Center for Medical Data Science, Medical University of Vienna, Vienna, Austria.
Stat Med. 2024 Aug 15;43(18):3447-3462. doi: 10.1002/sim.10090. Epub 2024 Jun 9.
Multi-arm multi-stage (MAMS) platform trials efficiently compare several treatments with a common control arm. Crucially MAMS designs allow for adjustment for multiplicity if required. If for example, the active treatment arms in a clinical trial relate to different dose levels or different routes of administration of a drug, the strict control of the family-wise error rate (FWER) is paramount. Suppose a further treatment becomes available, it is desirable to add this to the trial already in progress; to access both the practical and statistical benefits of the MAMS design. In any setting where control of the error rate is required, we must add corresponding hypotheses without compromising the validity of the testing procedure.To strongly control the FWER, MAMS designs use pre-planned decision rules that determine the recruitment of the next stage of the trial based on the available data. The addition of a treatment arm presents an unplanned change to the design that we must account for in the testing procedure. We demonstrate the use of the conditional error approach to add hypotheses to any testing procedure that strongly controls the FWER. We use this framework to add treatments to a MAMS trial in progress. Simulations illustrate the possible characteristics of such procedures.

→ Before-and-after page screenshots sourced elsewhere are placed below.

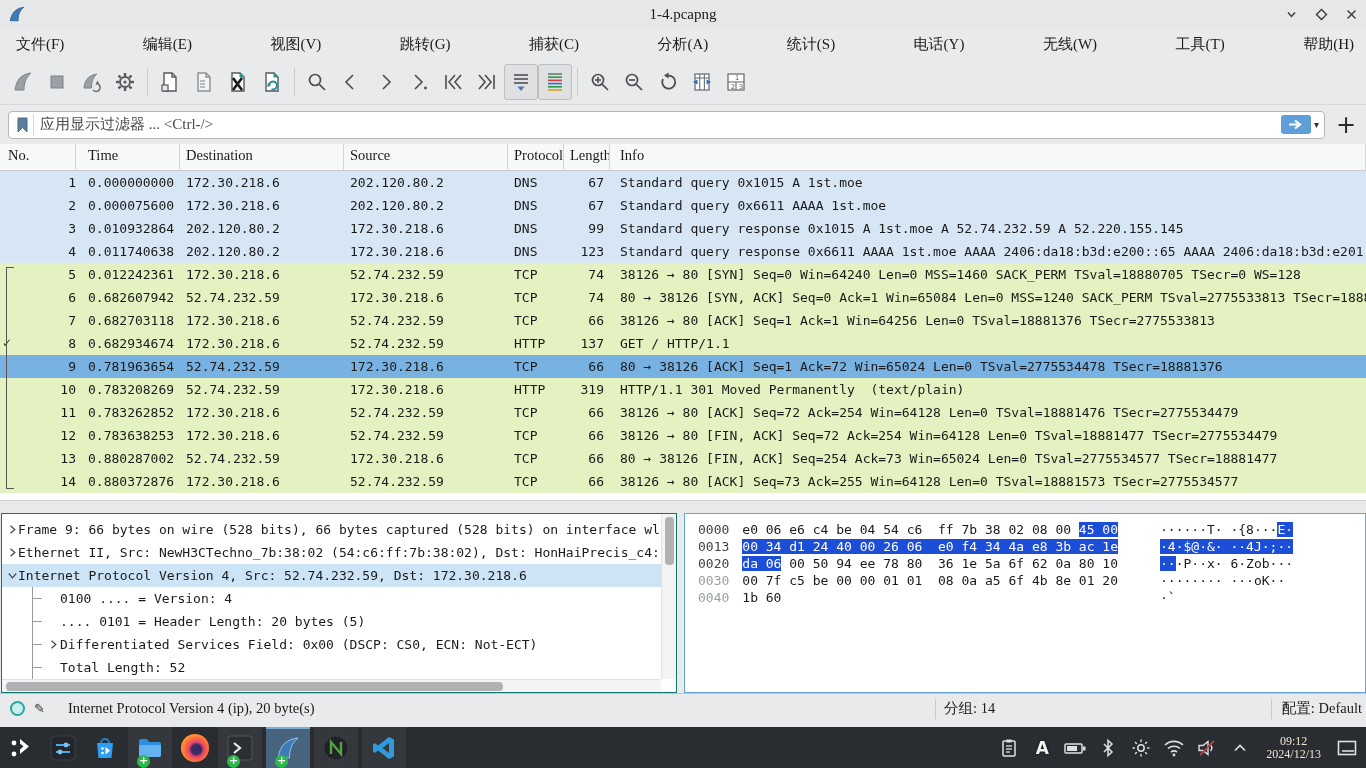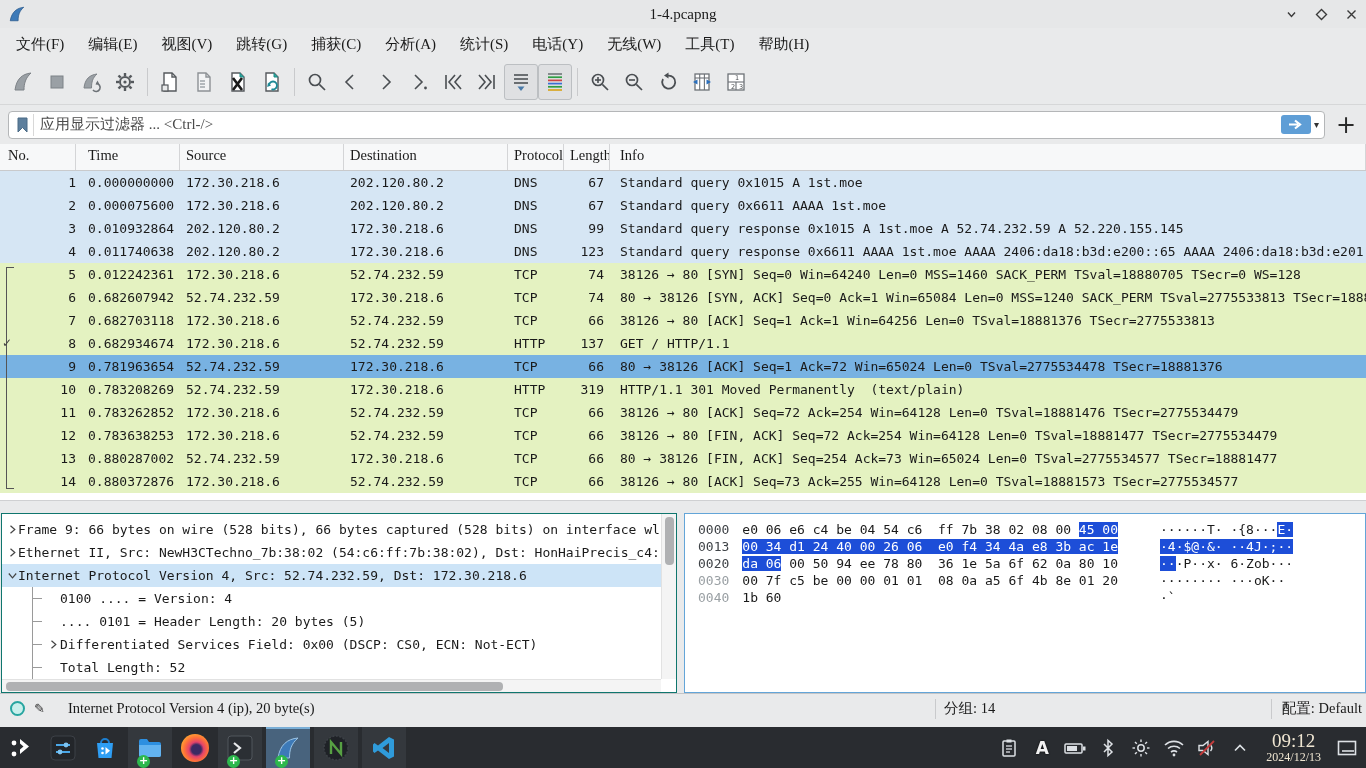--- a/index.html
+++ b/index.html
@@ -15,7 +15,7 @@
   .wbtn { width:18px; height:18px; display:flex; align-items:center; justify-content:center; }
 
   
-  .menubar { height:32px; display:flex; align-items:center; padding-left:4px; font-size:15px; }
+  .menubar { height:32px; display:flex; align-items:center; padding-left:4px; font-size:15px;justify-content:space-between; }
   .mitem { padding:3px 12px; }
 
   

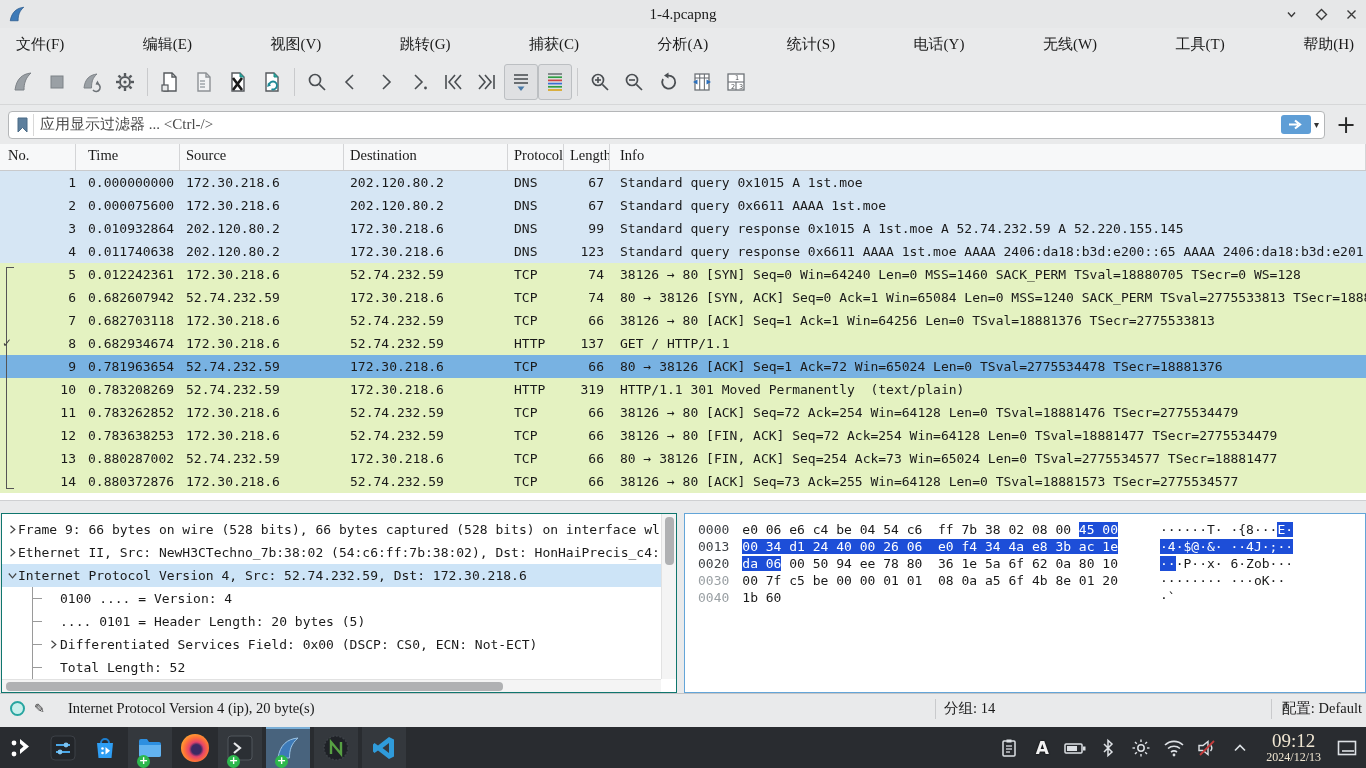--- a/index.html
+++ b/index.html
@@ -346,8 +346,8 @@
   <div class="pheader">
       <span class="hcell c-no">No.</span>
       <span class="hcell c-time">Time</span>
+      <span class="hcell c-dst">Destination</span>
       <span class="hcell c-src">Source</span>
-      <span class="hcell c-dst">Destination</span>
       <span class="hcell c-proto">Protocol</span>
       <span class="hcell c-len">Length</span>
       <span class="hcell c-info">Info</span>

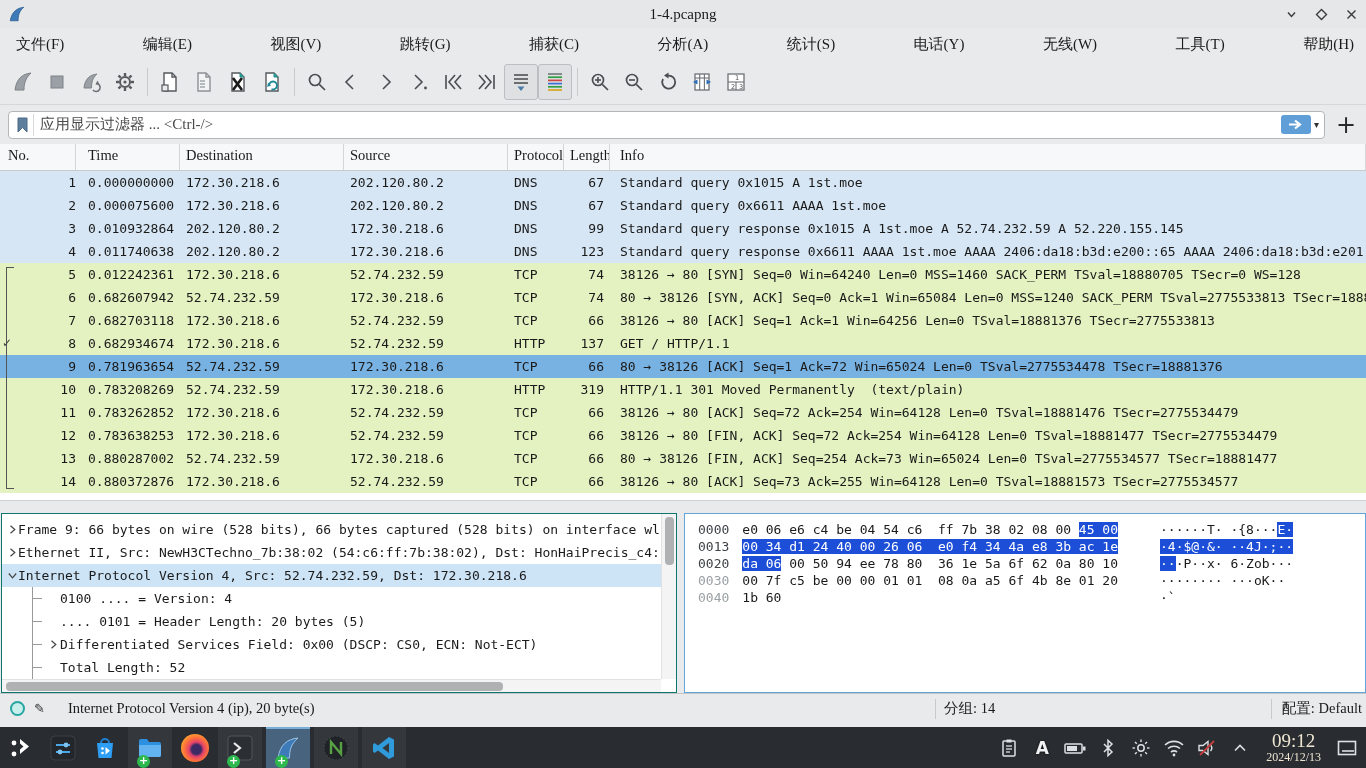--- a/index.html
+++ b/index.html
@@ -105,7 +105,7 @@
   .tray { margin-left:auto; display:flex; align-items:center; gap:7px; padding-right:6px; }
   .trayicon { width:26px; height:41px; display:flex; align-items:center; justify-content:center; }
   .clock { text-align:center; color:#efe6d2; line-height:1.05; padding:0 6px; }
-  .clock .t { font-size:19px; }
+  .clock .t { font-size:12px; }
   .clock .d { font-size:12px; }
   .inputA { color:#f2f2f2; font:bold 17px "DejaVu Sans", sans-serif; text-shadow:0 0 2px #000; }
 </style>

多臂多阶段(MAMS)平台试验有效地比较了几种治疗方法与一种共同的对照方法。至关重要的是,MAMS 设计允许根据需要进行多重性调整。例如,如果临床试验中的活性治疗组与药物的不同剂量水平或不同给药途径有关,则严格控制全错误率(FWER)至关重要。假设进一步的治疗方法可用,希望将其添加到正在进行的试验中;利用 MAMS 设计的实际和统计优势。在需要控制错误率的任何环境中,我们必须添加相应的假设,而不会影响测试过程的有效性。为了严格控制 FWER,MAMS 设计使用预先计划的决策规则,根据可用数据确定试验下一阶段的招募。添加治疗组会对设计进行计划外更改,我们必须在测试过程中对此进行说明。我们展示了如何使用条件错误方法将假设添加到任何严格控制 FWER 的测试过程中。我们使用此框架向正在进行的 MAMS 试验中添加治疗方法。模拟说明了此类程序的可能特征。